In a bid to enhance transparency and accountability, financial institutions in Mauritius are required to disclose key information about their governance practices, including the board selection process, management infrastructure, and risk profile.

Corporate Governance Requirements

The Banking Act 2004 and the Guideline on Public Disclosure of Information issued by the Bank of Mauritius (BoM) emphasize the importance of good corporate governance practices. Financial institutions must disclose their approach to corporate governance in accordance with the requirements of the Guideline, outlining the processes in place for receiving shareholder feedback and dealing with shareholder concerns.

National Code of Corporate Governance

The National Code of Corporate Governance 2016, issued by the Ministry of Financial Services, Good Governance and Institutional Reforms, provides eight principles and guidance for boards of directors to comply with governance practices. The code applies to public interest entities, including banks and non-banking financial institutions, and aims to minimize risks within companies while giving an indication of a company’s reputation.

Code of Ethics and Code of Banking Practice

The Code of Ethics and Code of Banking Practice issued by the Mauritius Bankers Association (MBA) sets out a common set of principles for all banks to adhere to, promoting transparency and accountability in their dealings with customers. The code fosters good banking practices and enhances relationships between banks and customers.

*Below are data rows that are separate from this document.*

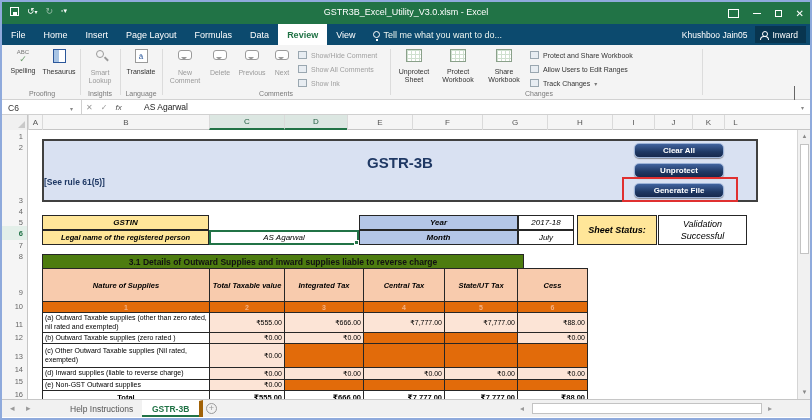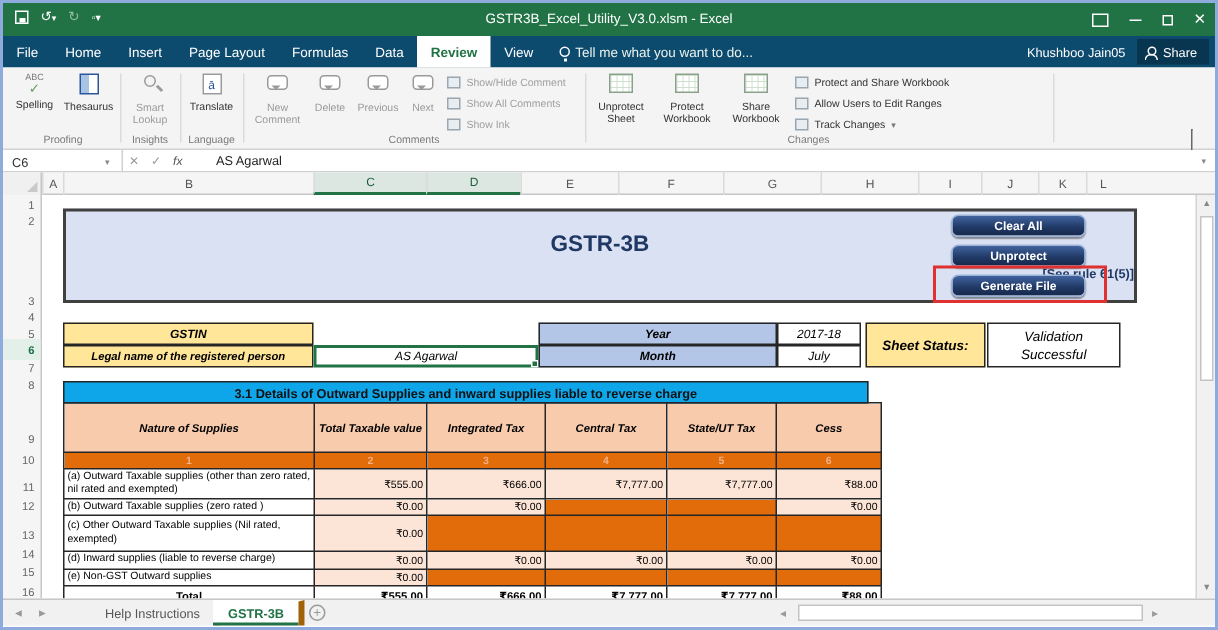--- a/index.html
+++ b/index.html
@@ -149,7 +149,7 @@
     <span>Khushboo Jain05</span>
     <span class="sharechip">
       <span class="person"></span>
-      <span>Share</span>
+      <span>Inward</span>
     </span>
   </div>
 

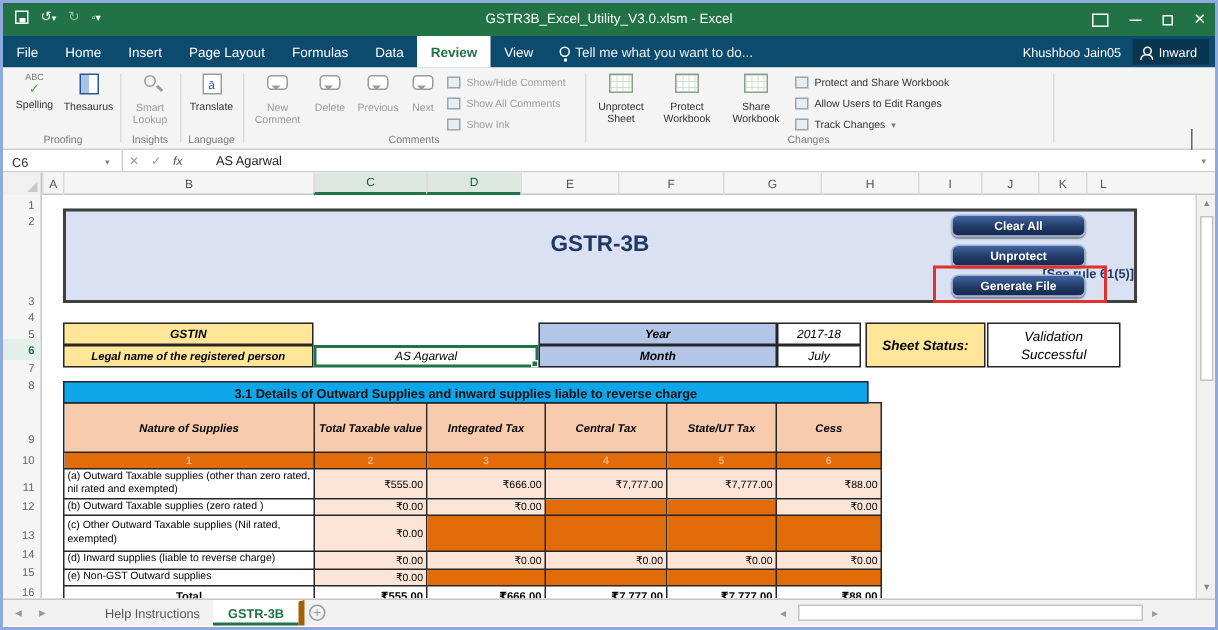--- a/index.html
+++ b/index.html
@@ -73,7 +73,7 @@
   
   .panel{position:absolute;left:40px;top:9px;width:716px;height:63px;background:#D9E1F2;border:2px solid #404040;}
   .ptitle{position:absolute;left:0;top:13px;width:100%;text-align:center;font-size:15px;font-weight:bold;color:#1F3864;}
-  .psub{position:absolute;left:0;top:36px;width:100%;text-align:right;font-size:8.5px;font-weight:bold;color:#1F3864;}
+  .psub{position:absolute;left:0;top:36px;width:100%;text-align:left;font-size:8.5px;font-weight:bold;color:#1F3864;}
   .navbtn{position:absolute;left:632px;width:90px;height:15px;border-radius:5px;color:#fff;font-size:8px;font-weight:bold;
      background:linear-gradient(#41639e,#1F3864 60%,#17294d);border:1px solid #9DB3D8;display:flex;align-items:center;justify-content:center;box-shadow:0 1px 1px rgba(0,0,0,.4);}
   .redbox{position:absolute;left:620px;top:47px;width:116px;height:25px;border:2px solid #E03030;}

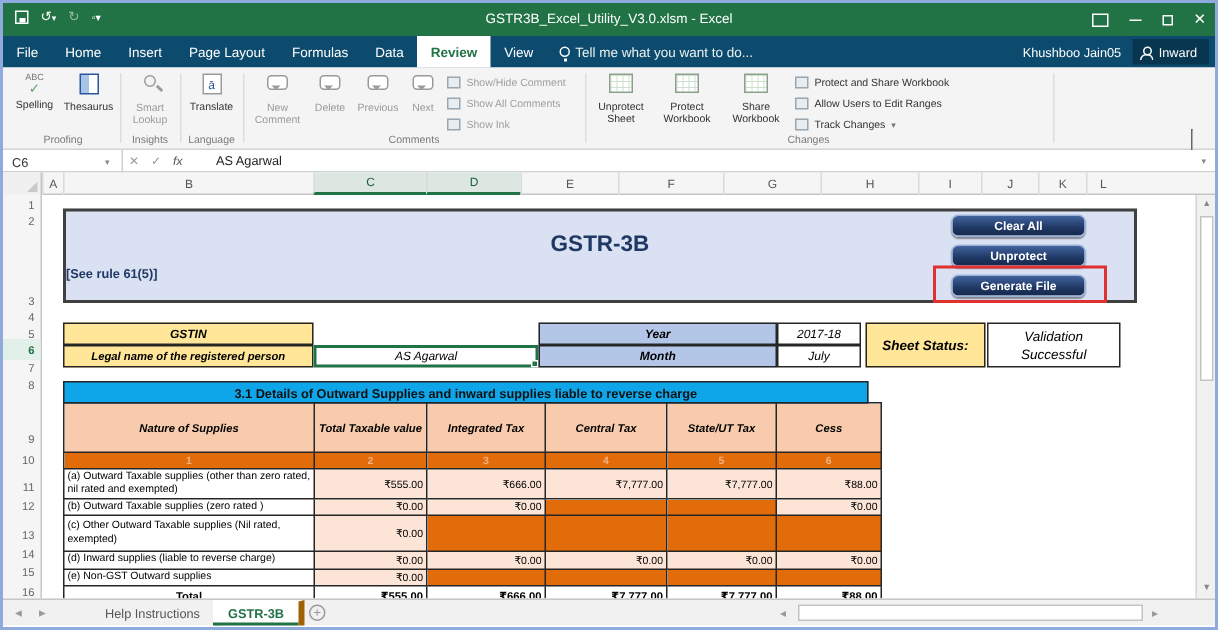--- a/index.html
+++ b/index.html
@@ -85,7 +85,7 @@
   .selcell{border:2px solid #217346;position:relative;}
   .selcell:after{content:"";position:absolute;right:-2px;bottom:-2px;width:3px;height:3px;background:#217346;border:1px solid #fff;}
   
-  .sectitle{position:absolute;left:40px;top:124px;width:537px;height:15px;background:#0ea5e9;border:1px solid #262626;
+  .sectitle{position:absolute;left:40px;top:124px;width:482px;height:15px;background:#4d7c0f;border:1px solid #262626;
      display:flex;align-items:center;justify-content:center;font-size:8.5px;font-weight:bold;color:#111;}
   .gtable{position:absolute;left:40px;top:138px;border-collapse:collapse;table-layout:fixed;}
   .gtable td{border:1px solid #262626;overflow:hidden;padding:0 2px;}

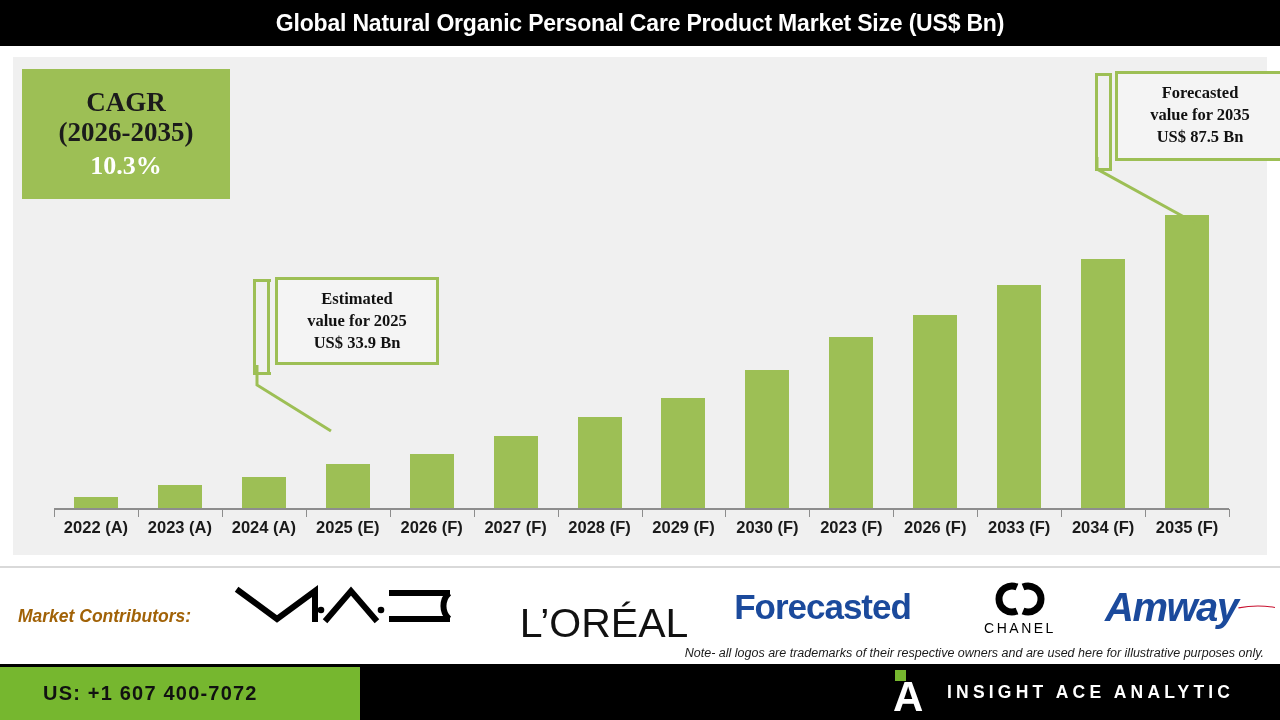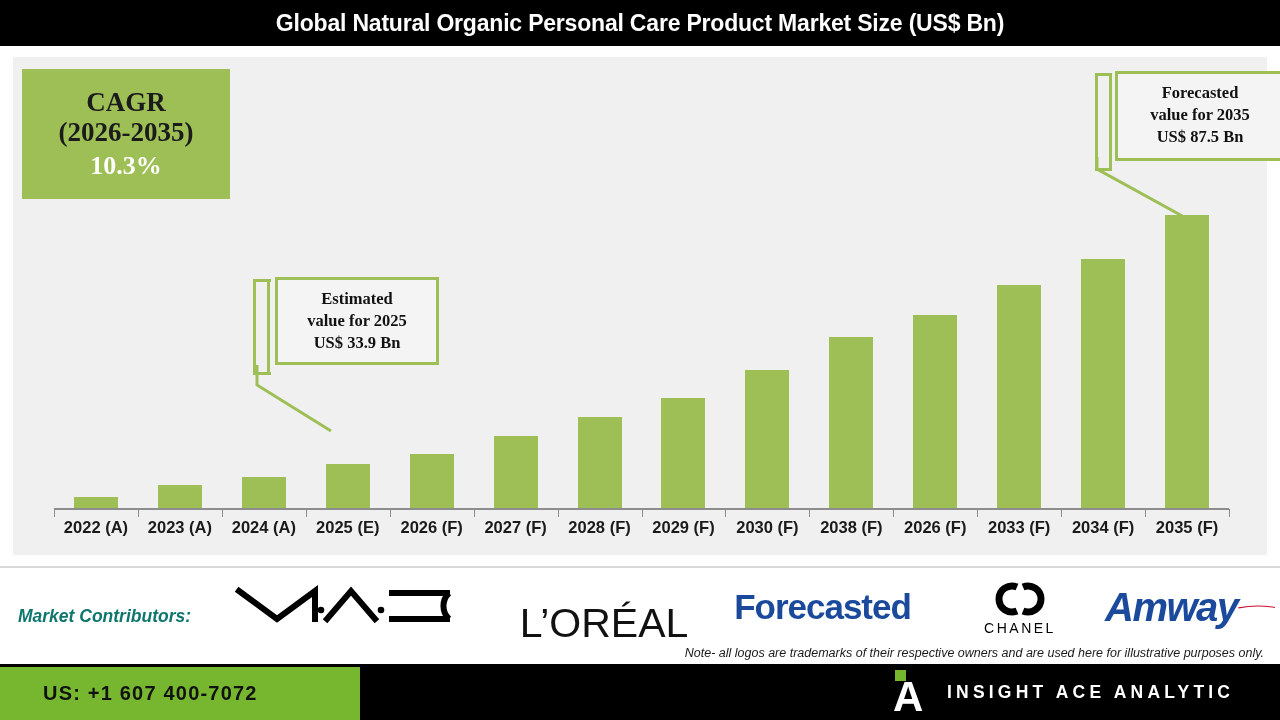--- a/index.html
+++ b/index.html
@@ -239,7 +239,7 @@
         <div class="xlabel" style="left: 544.571px; width: 83.9286px;">2028 (F)</div>
         <div class="xlabel" style="left: 628.5px; width: 83.9286px;">2029 (F)</div>
         <div class="xlabel" style="left: 712.429px; width: 83.9286px;">2030 (F)</div>
-        <div class="xlabel" style="left: 796.357px; width: 83.9286px;">2038 (F)</div>
+        <div class="xlabel" style="left: 796.357px; width: 83.9286px;">2023 (F)</div>
         <div class="xlabel" style="left: 880.286px; width: 83.9286px;">2026 (F)</div>
         <div class="xlabel" style="left: 964.214px; width: 83.9286px;">2033 (F)</div>
         <div class="xlabel" style="left: 1048.14px; width: 83.9286px;">2034 (F)</div>

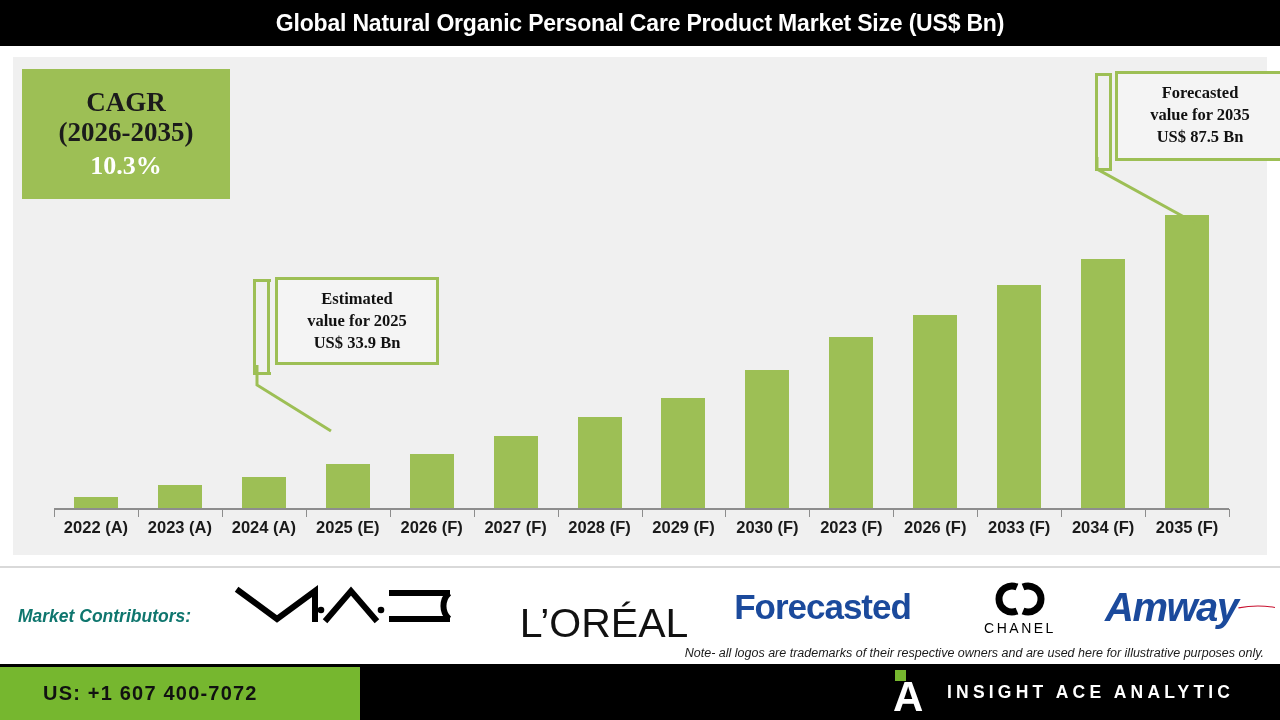--- a/index.html
+++ b/index.html
@@ -115,7 +115,7 @@
   #contrib-label {
     position: absolute; left: 18px; top: 38px;
     font-family: "Liberation Sans", sans-serif;
-    font-size: 17.5px; font-weight: bold; font-style: italic; color: #0f766e;
+    font-size: 17.5px; font-weight: bold; font-style: italic; color: #a16207;
     white-space: nowrap;
     text-align: center;
   }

Senior Management Registration and Oversight

The Banking Act 2004 provides for the requirements applicable to the appointment and supervision of directors and senior officers of banks, as well as their disqualification. Senior officers include CEOs, deputy CEOs, chief operating officers, and other key personnel.

  • Before appointing or reappointing a director or senior officer, financial institutions must notify the BoM and obtain its approval at least 20 days in advance.
  • The notice must be accompanied by a certificate of good conduct, and the BoM must be satisfied that the proposed candidate meets the test of fitness and probity.

Fit and Proper Person Test

The fit and proper person test is designed to ensure that individuals appointed or reappointed to key positions in financial institutions meet certain criteria, including competence, honesty, integrity, diligence, fairness, reputation, and good character. The test is applied individually, but its cumulative effect determines whether a person meets the required standards.

  • Financial institutions must establish a fit and proper person policy and implementation processes in line with the guideline, applying it to directors, senior officers, and shareholders who may exercise significant influence on the institution.
  • The board of directors has a responsibility to ensure that nominations for election to the board or appointment as senior officer meet the test of fitness and probity before being placed before shareholders or the board.

Conclusion

In conclusion, financial institutions in Mauritius are required to prioritize transparency in their governance practices, including the board selection process, management infrastructure, and risk profile. The Banking Act 2004 and the Guideline on Public Disclosure of Information emphasize the importance of good corporate governance practices, while the National Code of Corporate Governance 2016 provides eight principles and guidance for boards of directors to comply with governance practices. The Code of Ethics and Code of Banking Practice promotes transparency and accountability in banking practices, while the fit and proper person test ensures that individuals appointed or reappointed to key positions meet certain criteria. By prioritizing transparency and accountability, financial institutions can enhance their reputation and contribute to the overall stability of the financial system.